WHAT TO PRODUCE:
Check every line of the records below for the string "none" and copy the ones that have it.

[Opening AVAILABLE DATA section]

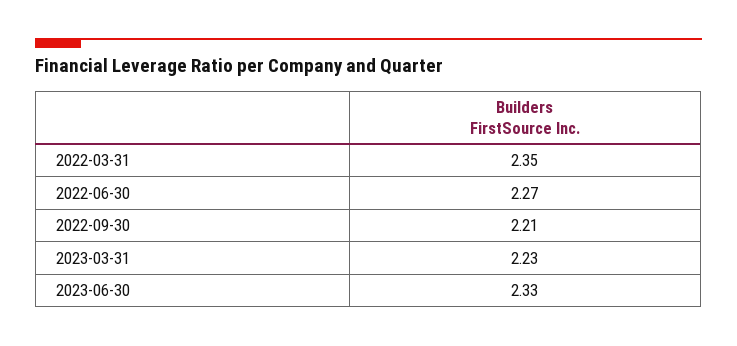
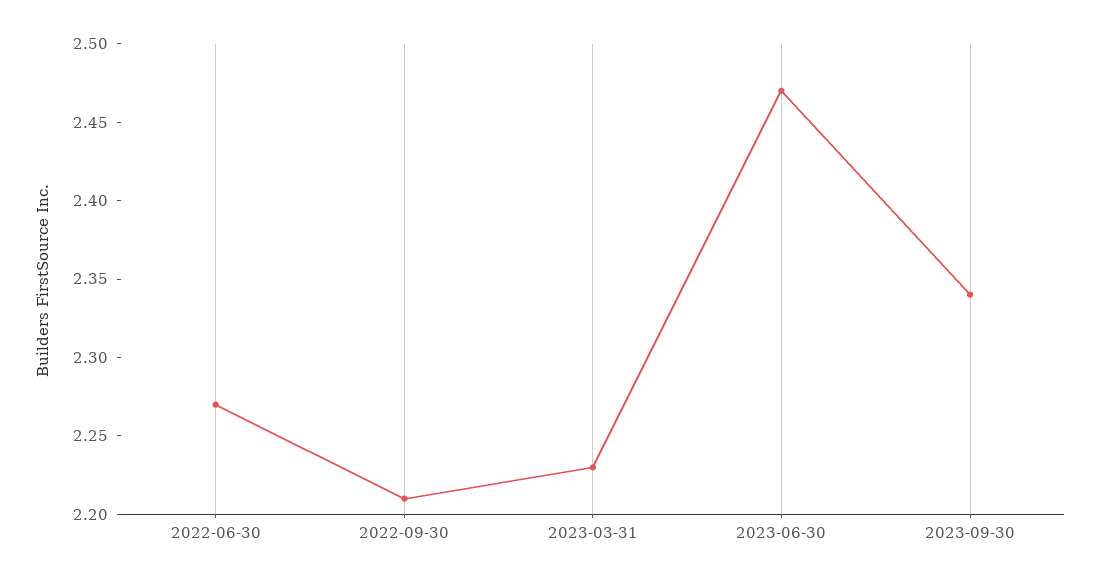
2022-03-31: 2.35 -> none
2023-06-30: 2.33 -> 2.47
2023-09-30: none -> 2.34

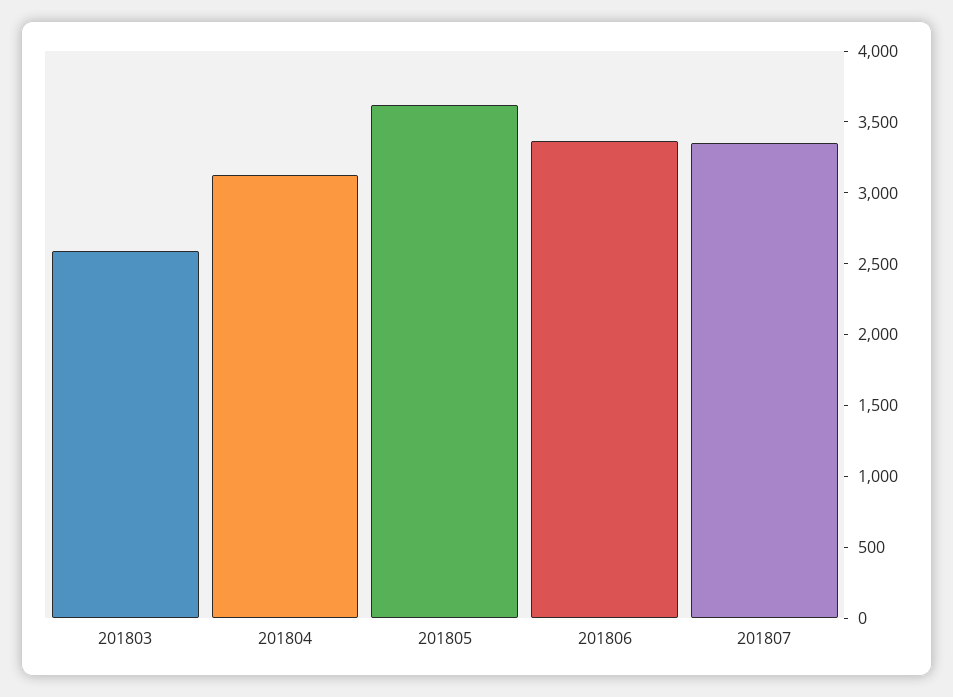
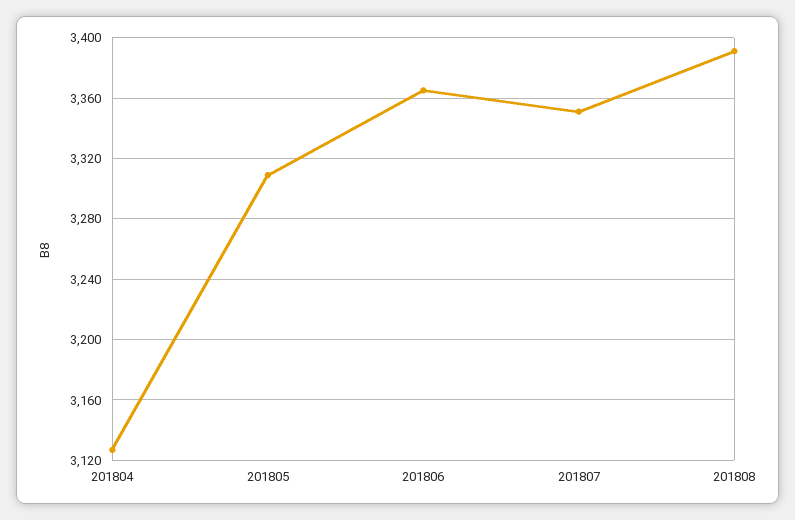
201803: 2600 -> none
201805: 3600 -> 3310
201808: none -> 3390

[Closing AVAILABLE DATA section]

FINISHED EXERCISE:
2022-03-31: 2.35 -> none
2023-09-30: none -> 2.34
201803: 2600 -> none
201808: none -> 3390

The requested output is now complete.